Extracted records START
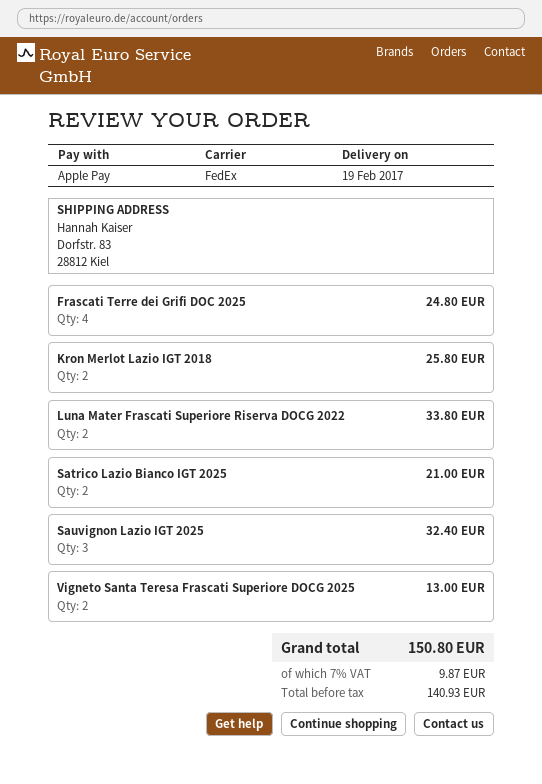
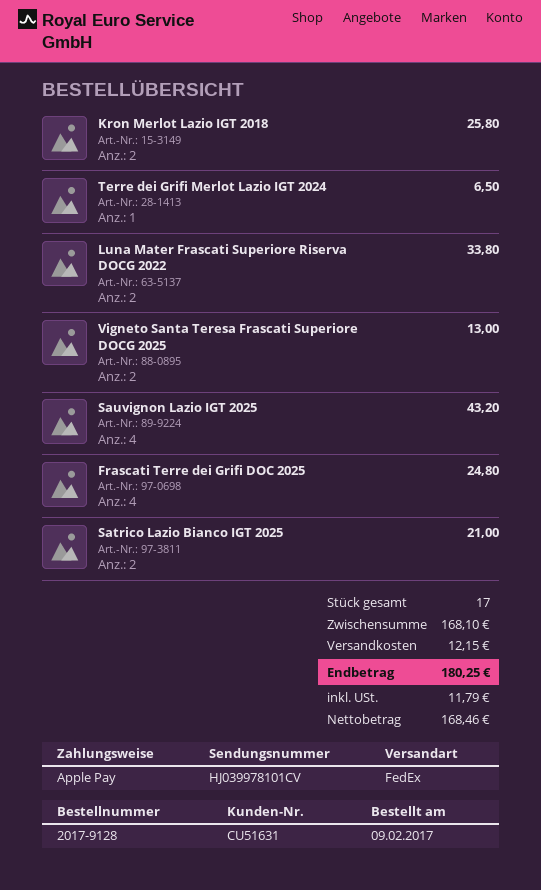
Sauvignon Lazio IGT 2025: 3 for 32.40 -> 4 for 43.20
Terre dei Grifi Merlot Lazio IGT 2024: none -> 1 for 6.50
shipping: none -> 12.15
net: 140.93 -> 168.46
tax: 9.87 -> 11.79
total: 150.80 -> 180.25

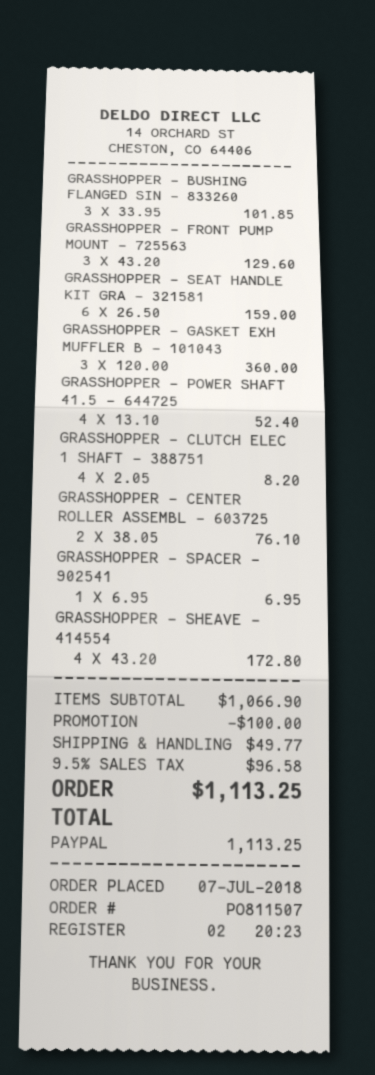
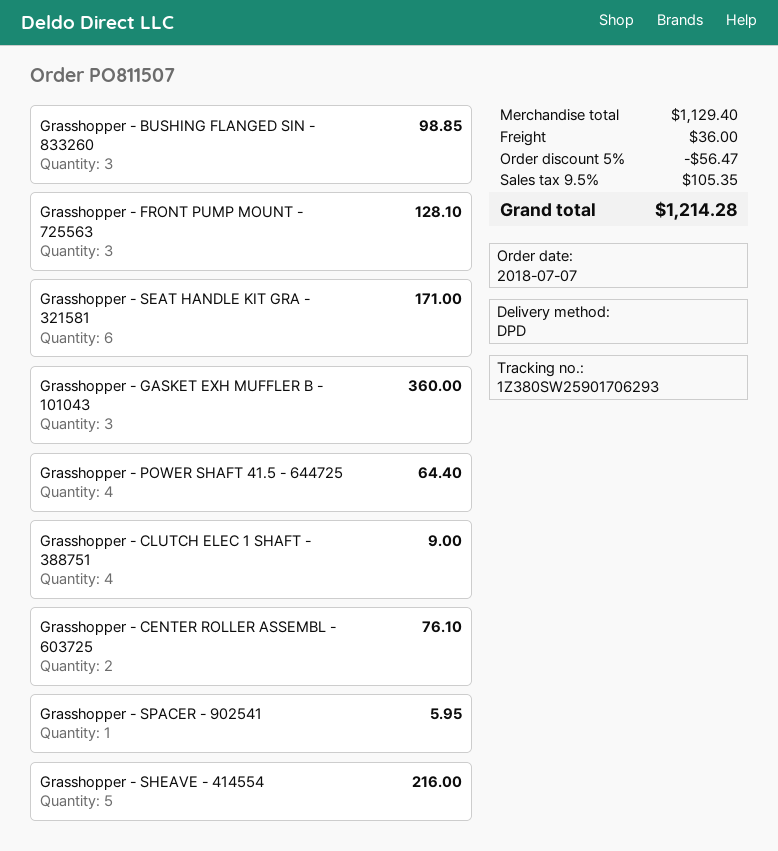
GRASSHOPPER - BUSHING FLANGED SIN - 833260: 3 for 101.85 -> 3 for 98.85
GRASSHOPPER - FRONT PUMP MOUNT - 725563: 3 for 129.60 -> 3 for 128.10
GRASSHOPPER - SEAT HANDLE KIT GRA - 321581: 6 for 159.00 -> 6 for 171.00
GRASSHOPPER - POWER SHAFT 41.5 - 644725: 4 for 52.40 -> 4 for 64.40
GRASSHOPPER - CLUTCH ELEC 1 SHAFT - 388751: 4 for 8.20 -> 4 for 9.00
GRASSHOPPER - SPACER - 902541: 1 for 6.95 -> 1 for 5.95
GRASSHOPPER - SHEAVE - 414554: 4 for 172.80 -> 5 for 216.00
subtotal: 1066.90 -> 1129.40
discount: 100.00 -> 56.47
shipping: 49.77 -> 36.00
tax: 9.5% = 96.58 -> 9.5% = 105.35
total: 1113.25 -> 1214.28

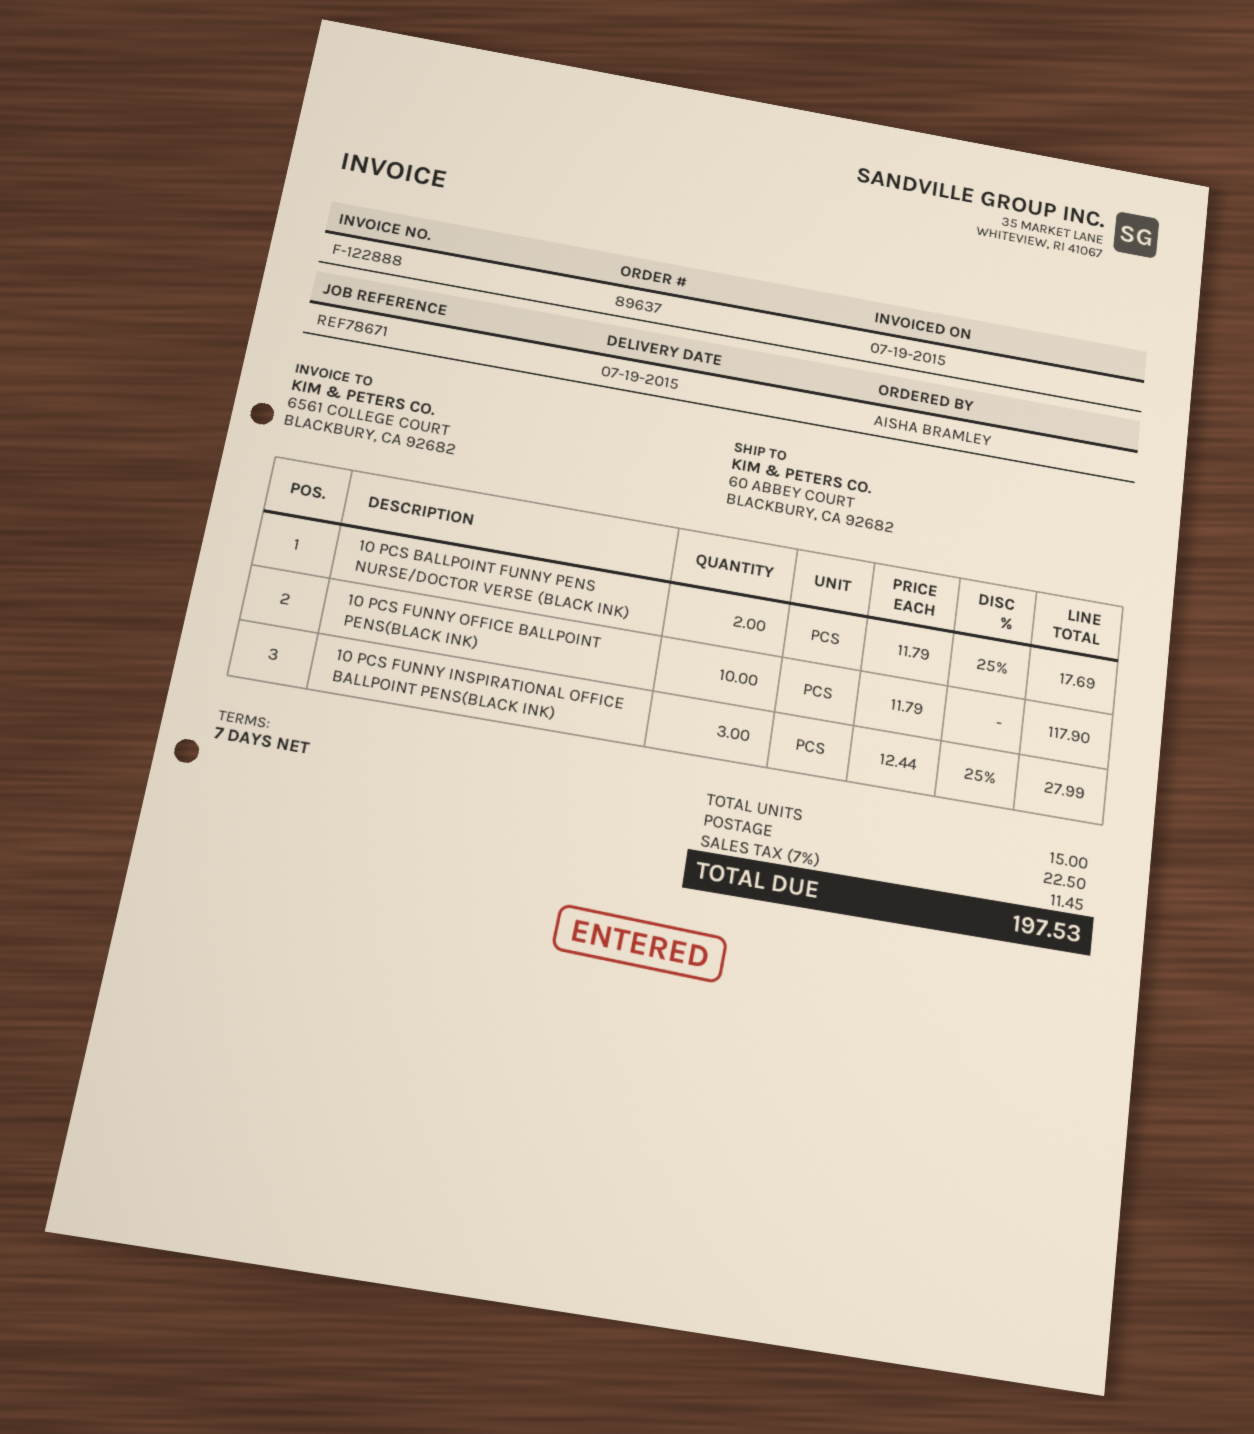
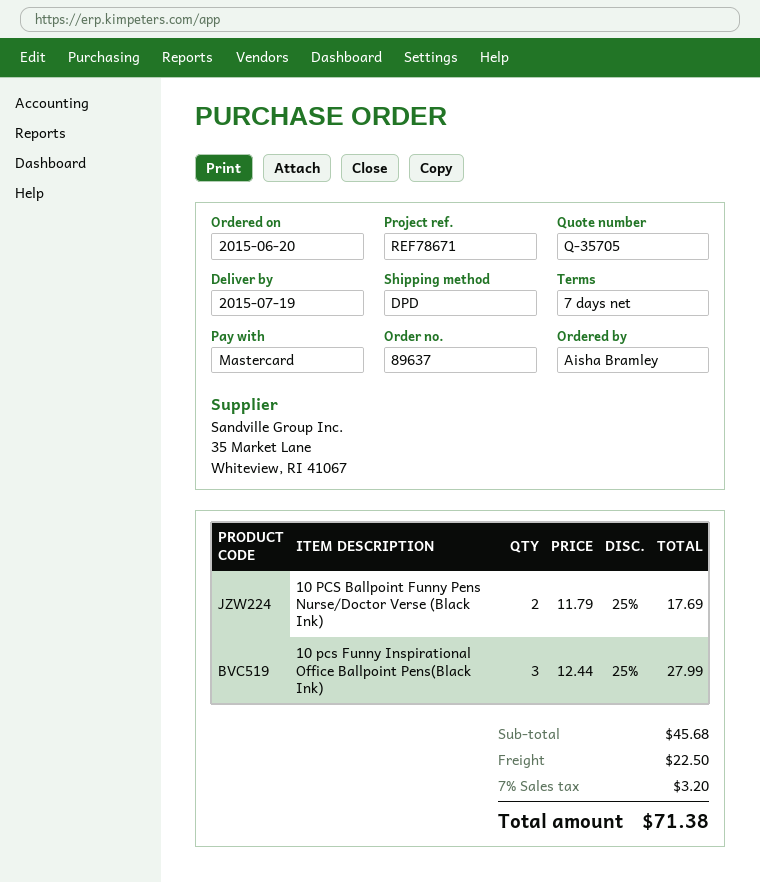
10 PCS FUNNY OFFICE BALLPOINT PENS(BLACK INK): 10 x 11.79 = 117.90 -> none
tax: 7% = 11.45 -> 7% = 3.20
total: 197.53 -> 71.38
Extracted records END
» Activity
Repeat the data exactly. No pictures should appear.

» Expected output
Sauvignon Lazio IGT 2025: 3 for 32.40 -> 4 for 43.20
Terre dei Grifi Merlot Lazio IGT 2024: none -> 1 for 6.50
shipping: none -> 12.15
net: 140.93 -> 168.46
tax: 9.87 -> 11.79
total: 150.80 -> 180.25

GRASSHOPPER - BUSHING FLANGED SIN - 833260: 3 for 101.85 -> 3 for 98.85
GRASSHOPPER - FRONT PUMP MOUNT - 725563: 3 for 129.60 -> 3 for 128.10
GRASSHOPPER - SEAT HANDLE KIT GRA - 321581: 6 for 159.00 -> 6 for 171.00
GRASSHOPPER - POWER SHAFT 41.5 - 644725: 4 for 52.40 -> 4 for 64.40
GRASSHOPPER - CLUTCH ELEC 1 SHAFT - 388751: 4 for 8.20 -> 4 for 9.00
GRASSHOPPER - SPACER - 902541: 1 for 6.95 -> 1 for 5.95
GRASSHOPPER - SHEAVE - 414554: 4 for 172.80 -> 5 for 216.00
subtotal: 1066.90 -> 1129.40
discount: 100.00 -> 56.47
shipping: 49.77 -> 36.00
tax: 9.5% = 96.58 -> 9.5% = 105.35
total: 1113.25 -> 1214.28

10 PCS FUNNY OFFICE BALLPOINT PENS(BLACK INK): 10 x 11.79 = 117.90 -> none
tax: 7% = 11.45 -> 7% = 3.20
total: 197.53 -> 71.38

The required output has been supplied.